Difference listings:

━━━

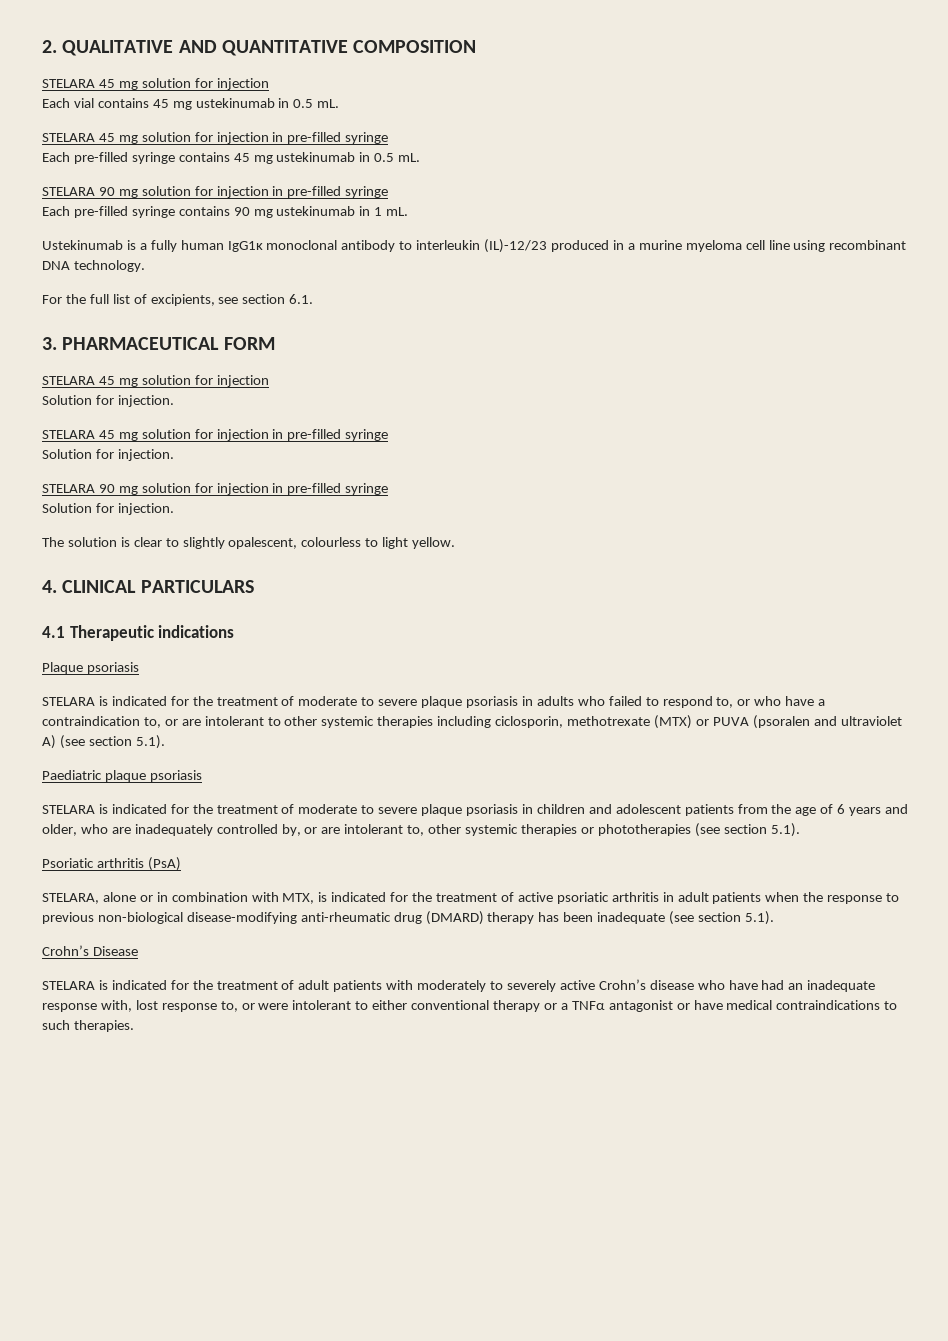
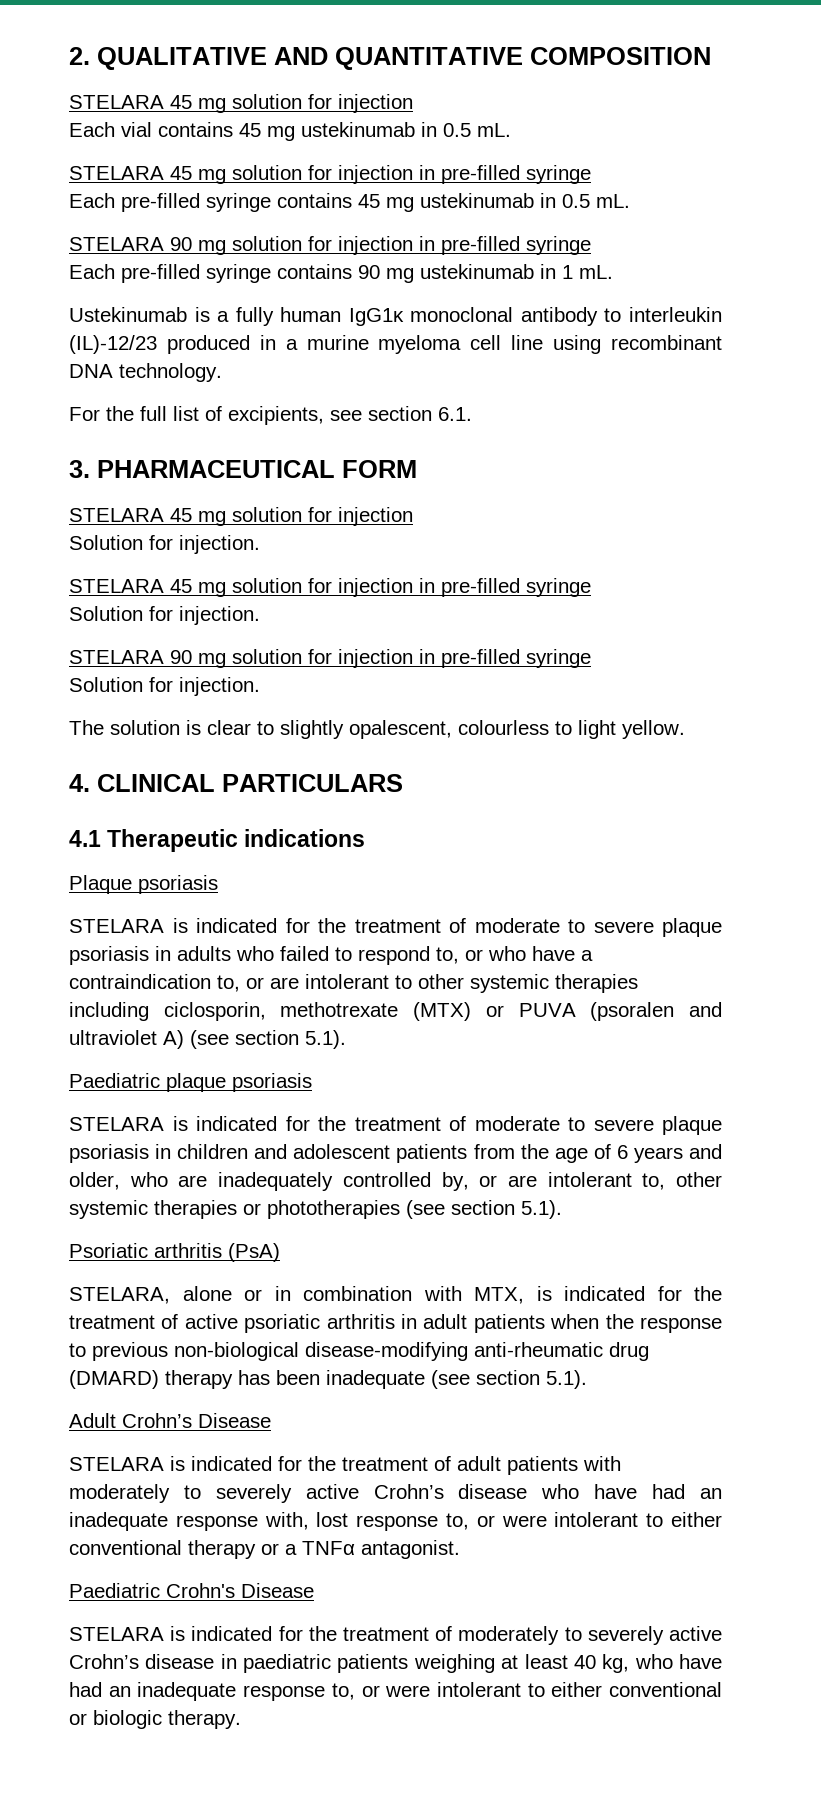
- Crohn’s Disease
+ Adult Crohn’s Disease
- STELARA is indicated for the treatment of adult patients with moderately to severely active Crohn’s disease who have had an inadequate response with, lost response to, or were intolerant to either conventional therapy or a TNFα antagonist or have medical contraindications to such therapies.
+ STELARA is indicated for the treatment of adult patients with moderately to severely active Crohn’s disease who have had an inadequate response with, lost response to, or were intolerant to either conventional therapy or a TNFα antagonist.
+ Paediatric Crohn's Disease
+ STELARA is indicated for the treatment of moderately to severely active Crohn’s disease in paediatric patients weighing at least 40 kg, who have had an inadequate response to, or were intolerant to either conventional or biologic therapy.

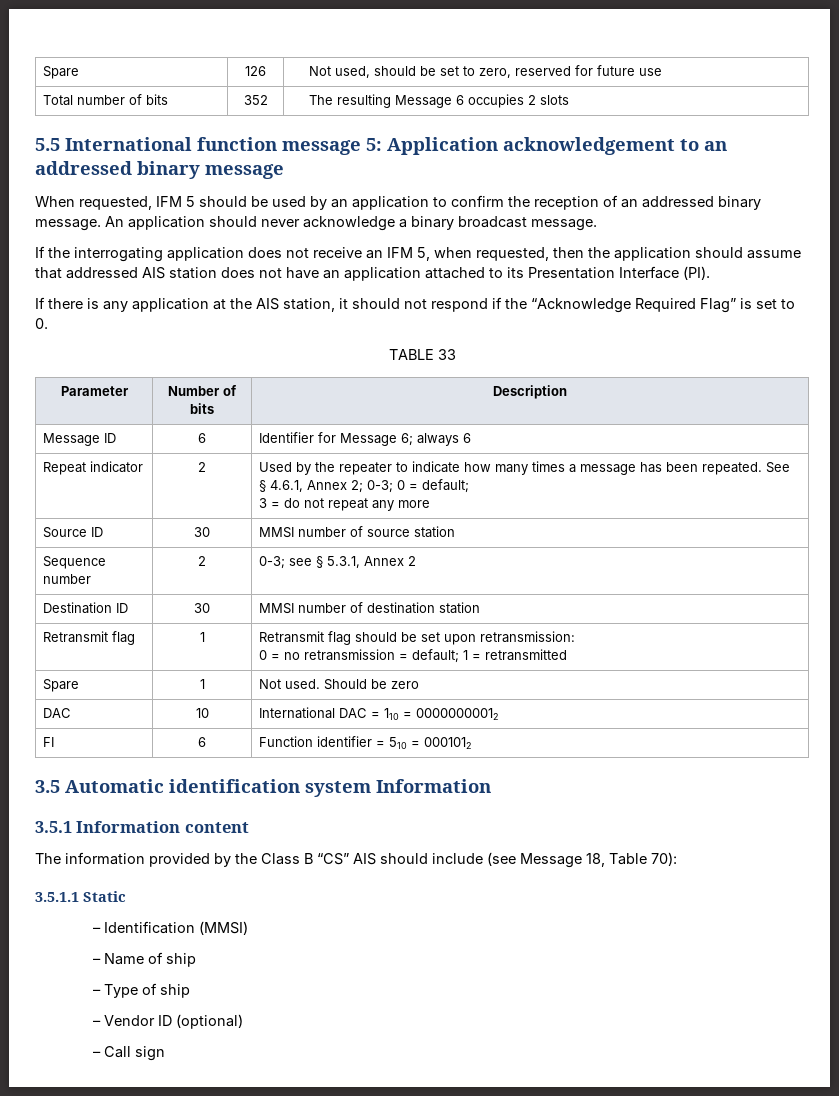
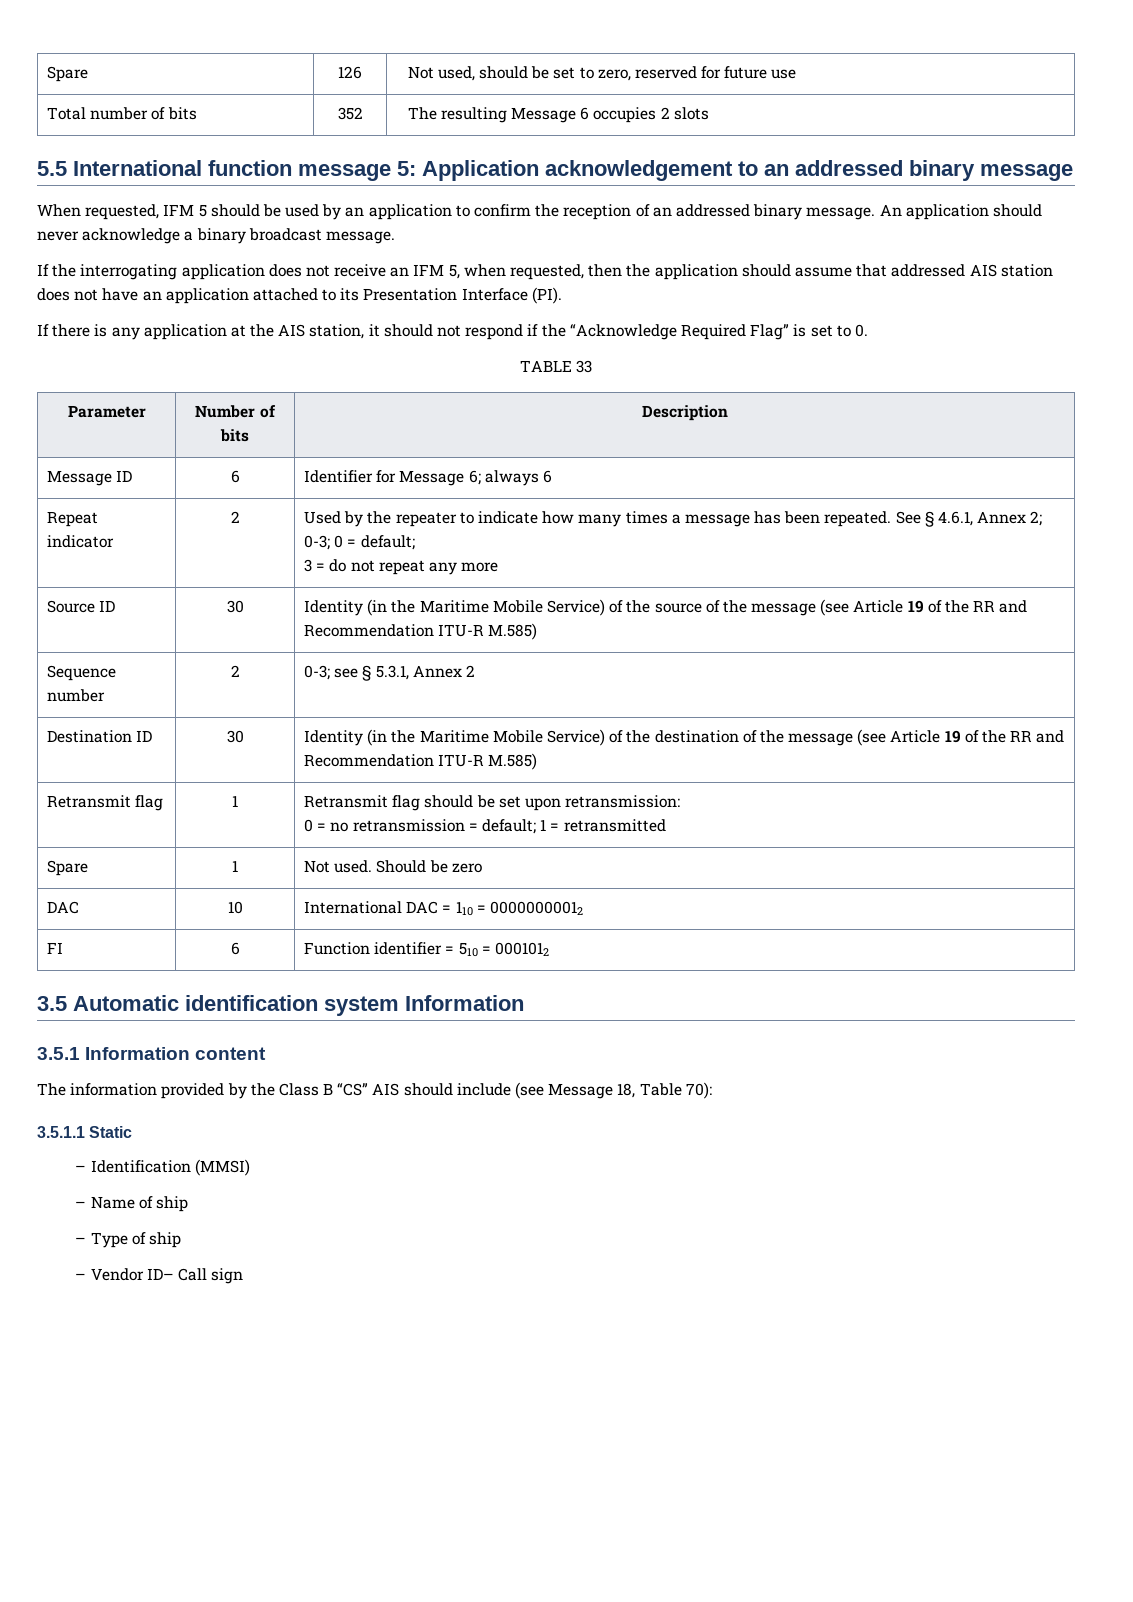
- Source ID | 30 | MMSI number of source station
+ Source ID | 30 | Identity (in the Maritime Mobile Service) of the source of the message (see Article 19 of the RR and Recommendation ITU-R M.585)
- Destination ID | 30 | MMSI number of destination station
+ Destination ID | 30 | Identity (in the Maritime Mobile Service) of the destination of the message (see Article 19 of the RR and Recommendation ITU-R M.585)
- – Vendor ID (optional)
- – Call sign
+ – Vendor ID– Call sign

━━━

• **Problem requirements**:
Which lines in the records above contain the string "message"? Copy them.

• **Answer to this exercise**:
+ Source ID | 30 | Identity (in the Maritime Mobile Service) of the source of the message (see Article 19 of the RR and Recommendation ITU-R M.585)
+ Destination ID | 30 | Identity (in the Maritime Mobile Service) of the destination of the message (see Article 19 of the RR and Recommendation ITU-R M.585)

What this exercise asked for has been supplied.